Viewing sights from the river barges’ perspective is the perfect way to sightsee Bangkok in a nutshell. Nothing can compare to the experience of fresh air breezing on your skin while enjoying the unique oriental attractions of Bangkok. Or enjoying a sumptuous dinner while on a slow river cruise. Life in Bangkok has always centered around the Chao Phraya River. It is on these banks where life of the city is sprouting and blooming like the unstoppable flow of river. But it also on these river where the city’s major attraction are to be found.
|The Chao Phraya River and the mega-structure Bhumibol Bridge.|
Nineteenth-century Bangkok was laced with canals, giving the capital the designation ‘Venice of the East’ by European visitors. Surviving canals, and the Chao Phraya River provide memorable vignettes of traditional waterborne way-of-life that has remained essentially unchanged over the centuries. Nowadays, even though Bangkok has become a modern city, the Chao Phraya River as well as the canals are still charming for whoever wishes to seek the peaceful atmosphere amidst bustling Bangkok. The river and canals are now conveniently explored by chartered boat or cruise.
A Chao Phraya River cruise gives visitors an easy access to its major attractions. It offers some of the capital’s most arresting sights, particularly at night when the weather is cooler and light reflections bestow the river with flickering lights. A cruise along the legendary Chao Phraya River, and some canals on the Thonburi side is the most pleasant way to explore the city. The majestic charm of Chao Phraya is a must-experienced when in Bangkok. The Chao Phraya River makes a great way to get around, since many of the major tourist sites are easily accessible from the river. Chao Praya River Express operates a regular boat service up and down the river. They are like buses on the water. The fares are extremely cheap and you can get just about anywhere for 10 Baht or less.

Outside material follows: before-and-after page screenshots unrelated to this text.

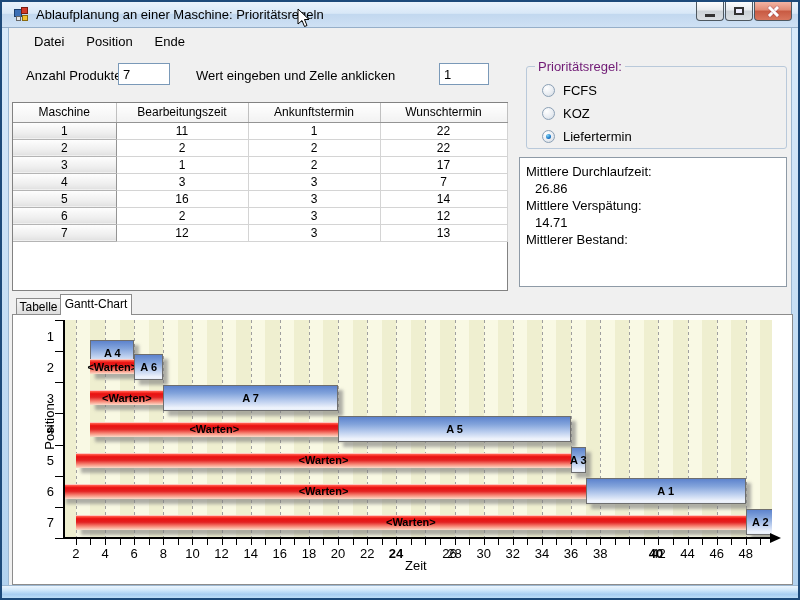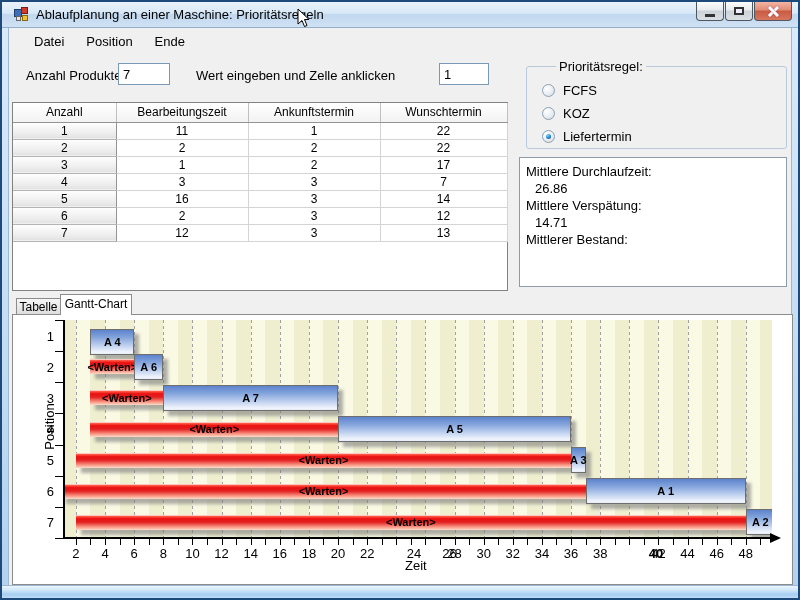"Prioritätsregel:" .groupbox-label { color: #000000 -> #701a75; left: 554px -> 533px }
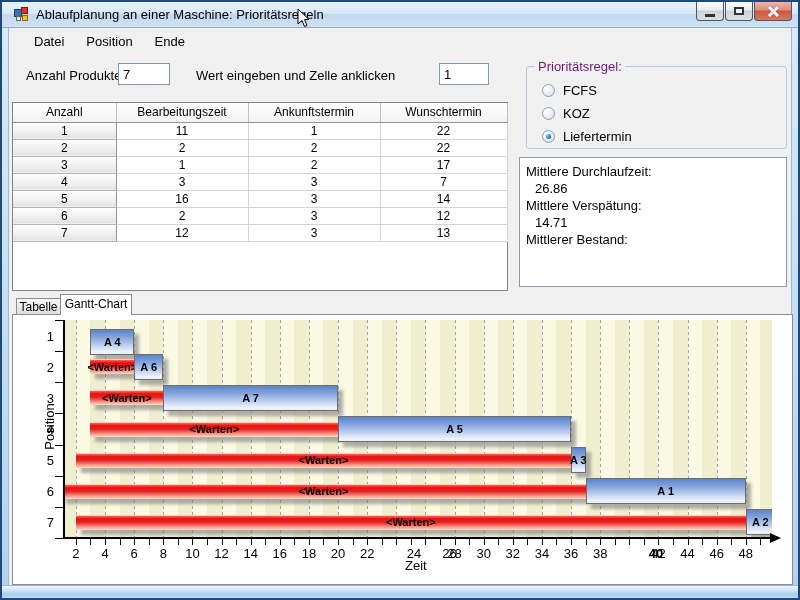"Anzahl" th { text: Anzahl -> Maschine }
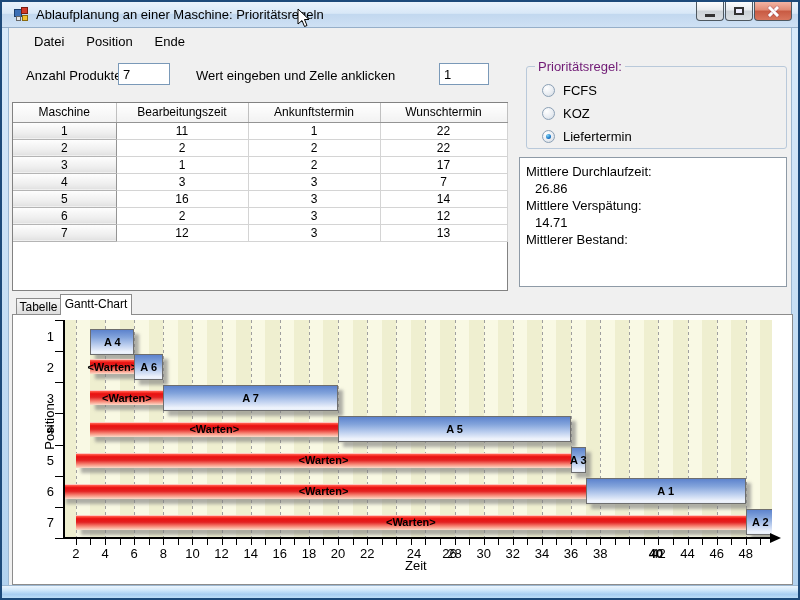"A 4" div.bar { top: 9px -> 20px }
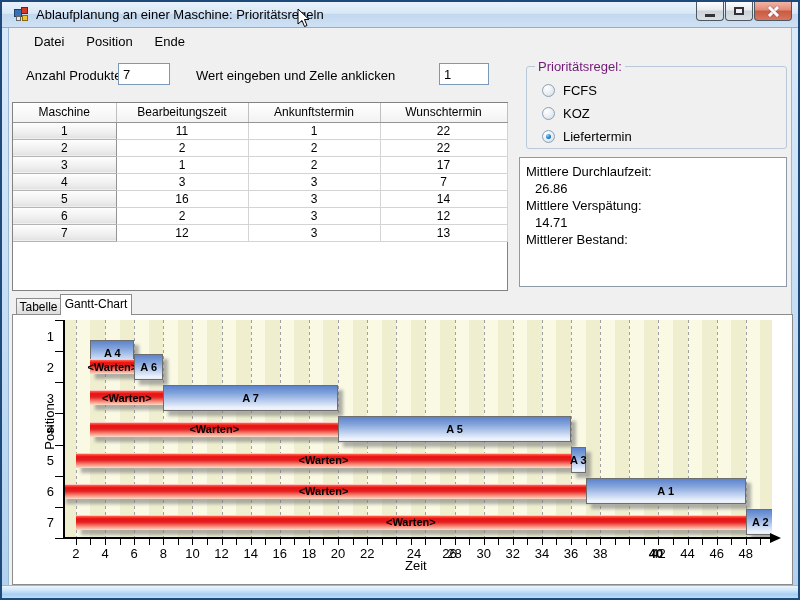"24" div.xlab { font-weight: none -> bold; left: 399px -> 381px }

One of those attractions is Wat Arun or Temple of the Dawn. Named after Aruna, the Indian God of Dawn, the Wat Arun is considered one of the most well known of Thailand's many landmarks. The temple is so named because the first light of the morning reflects off the surface of the temple with pearly iridescence. The monastery has existed for many years since the days when Ayutthaya was capital of Thailand. Walking around the temple gardens and looking at it from a distance is free, but if you want to enter the temple compound and climb the steep stairs, it costs a fee. The magnificent main prang (temple spire) is in Thai called the Phra Prang Wat Arun. Overlooking the Chao Phraya river, it is not only the symbol of Thonburi, but a world-famous landmark and one of the most photographed icons of Thailand. The prang was originally built during the Ayutthaya Period and is in a classic Ayutthayan style. It is easily accessible with a ferry boat from Wat Pho in Rattanakosin. Ferries take off about every 10 to 15 minutes and operates daily from 6:00 am to 10:00 in the evening.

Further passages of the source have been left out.